There is a simpler explanation. With your loop, you are overwriting one element of x at every step, replacing its former value by one of the other elements of x. So you get what you asked for. Essentially, it is a complicated form of sampling with replacement (sample(x, replace=TRUE)) -- whether you need such a complication, depends on what you want to achieve.

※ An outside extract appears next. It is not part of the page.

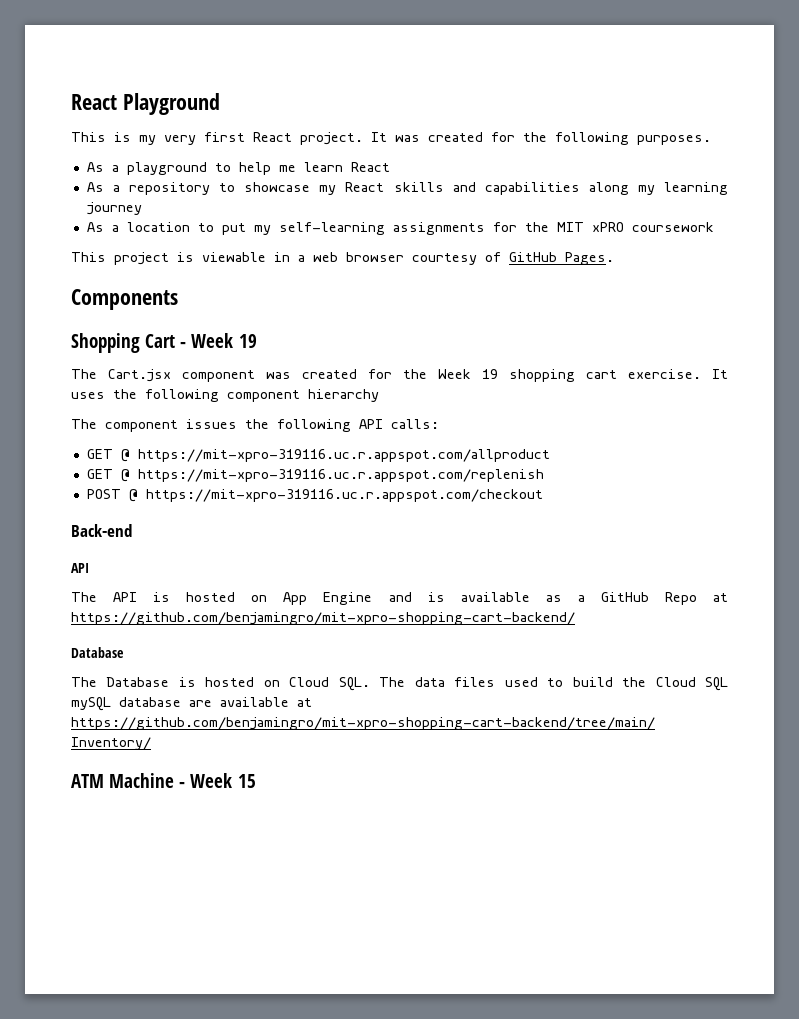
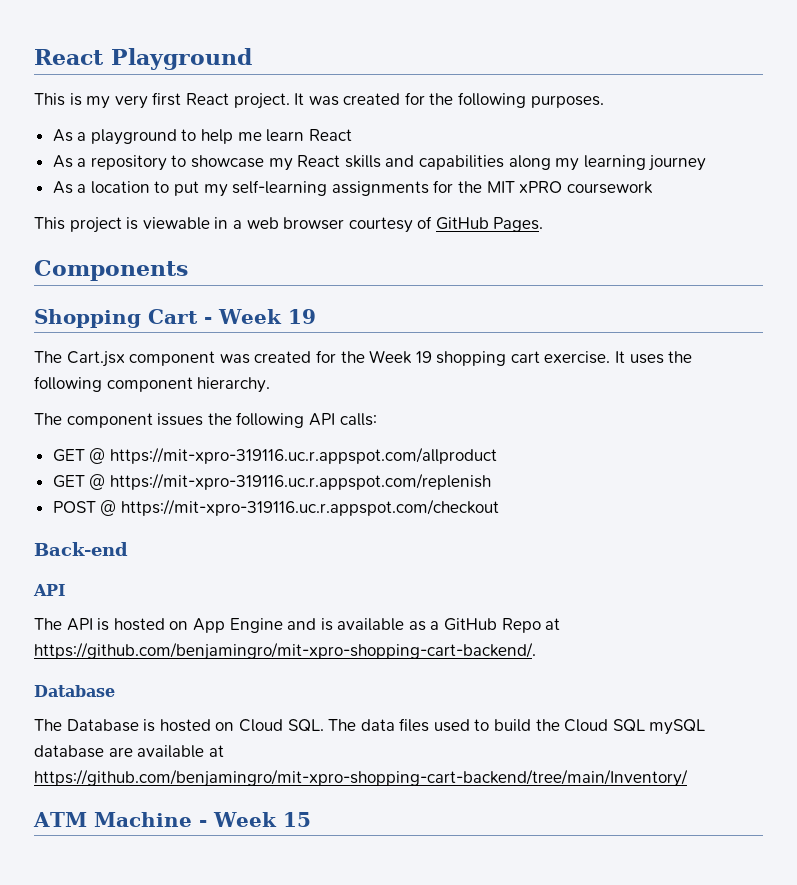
[308,389,379,402] hierarchy -> [197,377,271,393] hierarchy.
[71,612,575,625] https://github.com/benjamingro/mit-xpro-shopping-cart-backend/ -> [34,642,536,660] https://github.com/benjamingro/mit-xpro-shopping-cart-backend/.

With your vectorized code, you are just asking for a certain permutation of x (without replacement), and that is what you get. The vectorized code is not doing the same thing as your loop. If you want to achieve the same result with a loop, you would first need to make a copy of x:



set.seed(0)
x <- x2 <- round(runif(10), 2)
# [1] 0.90 0.27 0.37 0.57 0.91 0.20 0.90 0.94 0.66 0.63
sig <- sample.int(10)
# [1] 1 2 9 5 3 4 8 6 7 10
for (i in seq_along(sig)) x2[i] <- x[sig[i]]
identical(x2, x[sig])
#TRUE


No danger of aliasing here: x and x2 refer initially to the same memory location but his will change as soon as you change the first element of x2.






share|improve this answer




















  • Yes, I know that the loop and x[sig] are different. Maybe I did not make this clear in my elaboration... But your interpreting the former as sample with replacement and the latter as sample without replacement is interesting. While it may not be precise (as given the sig, the result of the loop and x[sig] are both deterministic), it is indeed a different view of the issue.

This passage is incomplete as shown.